Docker, en tant que socle d’architecture sur une machine, présente 6 catégories principales de risques de sécurité:

  1. Propagation des vulnérabilités des images originelles des conteneurs. Les images originelles sont la base d’un conteneur. Si une vulnérabilité est incluse dans une image originelle, toutes les images qui en héritent et tous les conteneurs basés sur ces images présenteront la même vulnérabilité. Qu’il s’agisse d’une image créée en interne ou, pire, d’une image open-source tirée d’un dépôt public.

  2. Visibilité/lisibilité de crédentiels. Le principe d’une image est la réutilisabilité. Pour assurer cette mission et proposer un environnement sécurisé, toute information sensible doit être injectée dynamiquement. Pas question de stocker un mot de passe, une clé d’API ou un jeton d’accès, afin d’éviter de fournir un moyen d’accès à un utilisateur non autorisé. De plus, si votre image est stockée sur un dépôt public, les informations sensibles deviennent accessibles au public.

  3. Large surface d’attaque. Docker nécessite les privilèges d’administration. Donc un accès à la machine hôte et au démon lance une escalade de privilèges totale sur les conteneurs et les images. Un attaquant peut alors, avec des droits d’administration, créer, arrêter des conteneurs, supprimer ou récupérer des images, injecter des commandes dans un conteneur pendant son exécution, exposer des informations sensibles.

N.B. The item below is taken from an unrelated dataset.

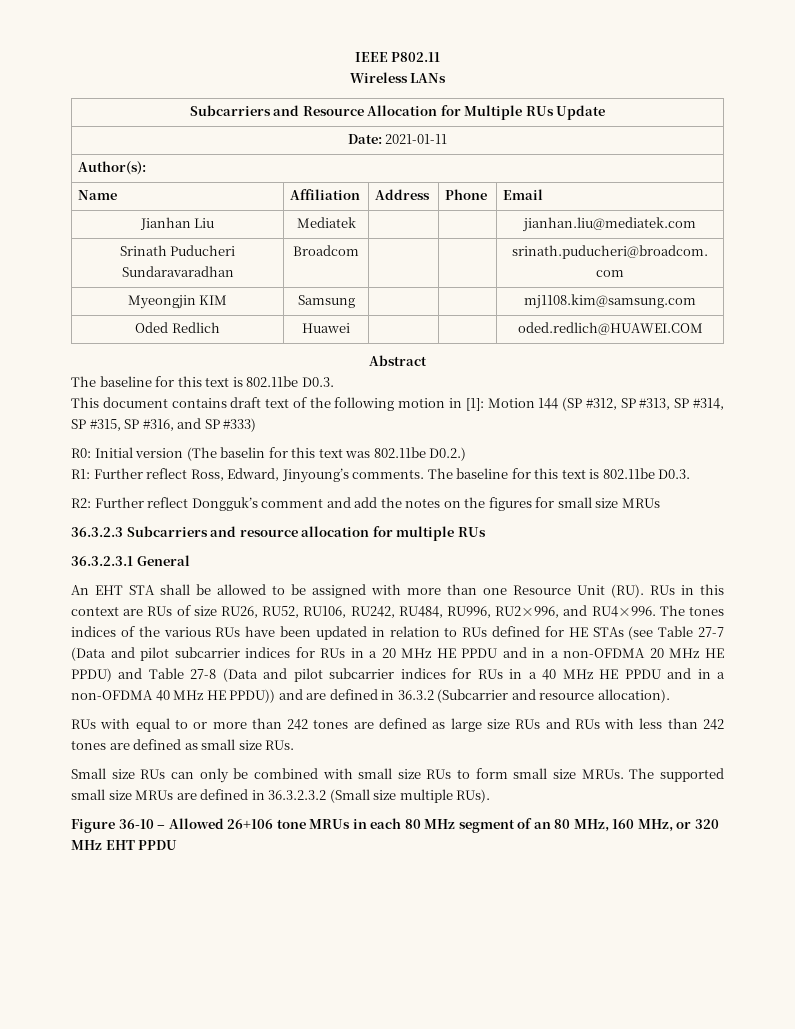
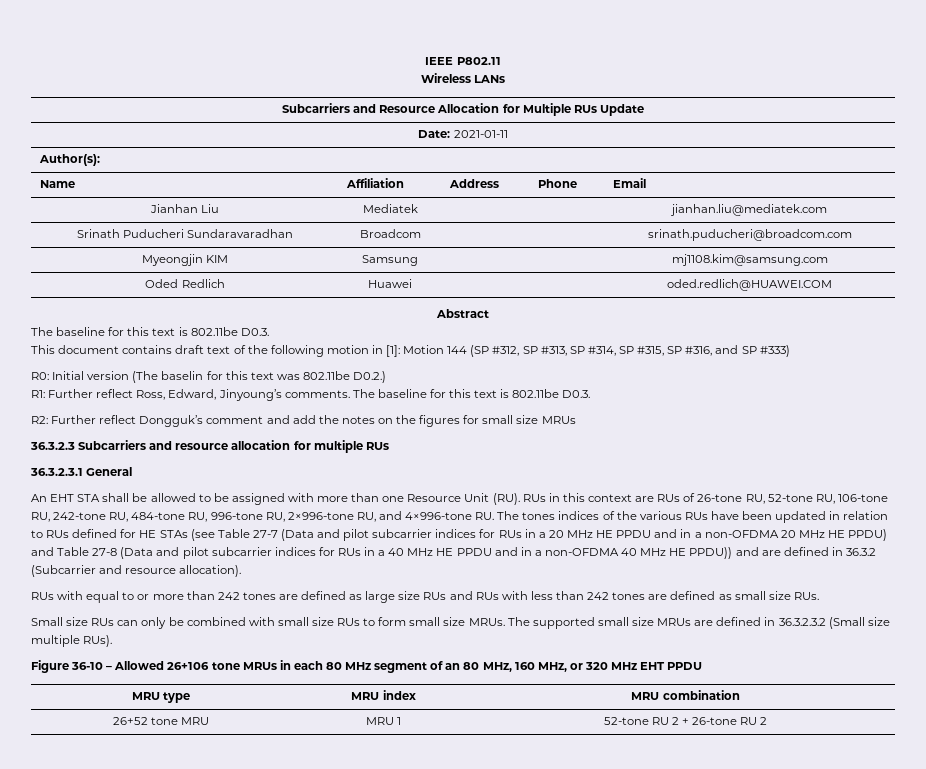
- An EHT STA shall be allowed to be assigned with more than one Resource Unit (RU). RUs in this context are RUs of size RU26, RU52, RU106, RU242, RU484, RU996, RU2×996, and RU4×996. The tones indices of the various RUs have been updated in relation to RUs defined for HE STAs (see Table 27-7 (Data and pilot subcarrier indices for RUs in a 20 MHz HE PPDU and in a non-OFDMA 20 MHz HE PPDU) and Table 27-8 (Data and pilot subcarrier indices for RUs in a 40 MHz HE PPDU and in a non-OFDMA 40 MHz HE PPDU)) and are defined in 36.3.2 (Subcarrier and resource allocation).
+ An EHT STA shall be allowed to be assigned with more than one Resource Unit (RU). RUs in this context are RUs of 26-tone RU, 52-tone RU, 106-tone RU, 242-tone RU, 484-tone RU, 996-tone RU, 2×996-tone RU, and 4×996-tone RU. The tones indices of the various RUs have been updated in relation to RUs defined for HE STAs (see Table 27-7 (Data and pilot subcarrier indices for RUs in a 20 MHz HE PPDU and in a non-OFDMA 20 MHz HE PPDU) and Table 27-8 (Data and pilot subcarrier indices for RUs in a 40 MHz HE PPDU and in a non-OFDMA 40 MHz HE PPDU)) and are defined in 36.3.2 (Subcarrier and resource allocation).
+ MRU type | MRU index | MRU combination
+ 26+52 tone MRU | MRU 1 | 52-tone RU 2 + 26-tone RU 2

  4. Manque de granularité dans le contrôle d’accès par rôles (RBAC). Le mécanisme RBAC de Docker utilise des accès pour différents rôles, tels que les utilisateurs, les équipes, les organisations et les comptes de service, ce qui reste un modèle très simple. Dans une organisation DevOps, les développeurs, les testeurs et les équipes techniques ont tous besoin d’accéder aux différents conteneurs, à des moments différents du projet. Certains utilisateurs doivent avoir un accès restreint, d’autres doivent pouvoir modifier et gérer les conteneurs. Ce type d’accès variable est compliqué à mettre en place.

  5. Manque de visibilité. Les conteneurs sont des objets jetables, souvent remplacés, éventuellement mis à jour très régulièrement au gré des nouvelles versions de la plate-forme. Chaque conteneur contient un hôte, un registre, un client et plusieurs autres composants. La complexité conteneurs Docker et leur volatilité rendent leur suivi et leur sécurisation délicats.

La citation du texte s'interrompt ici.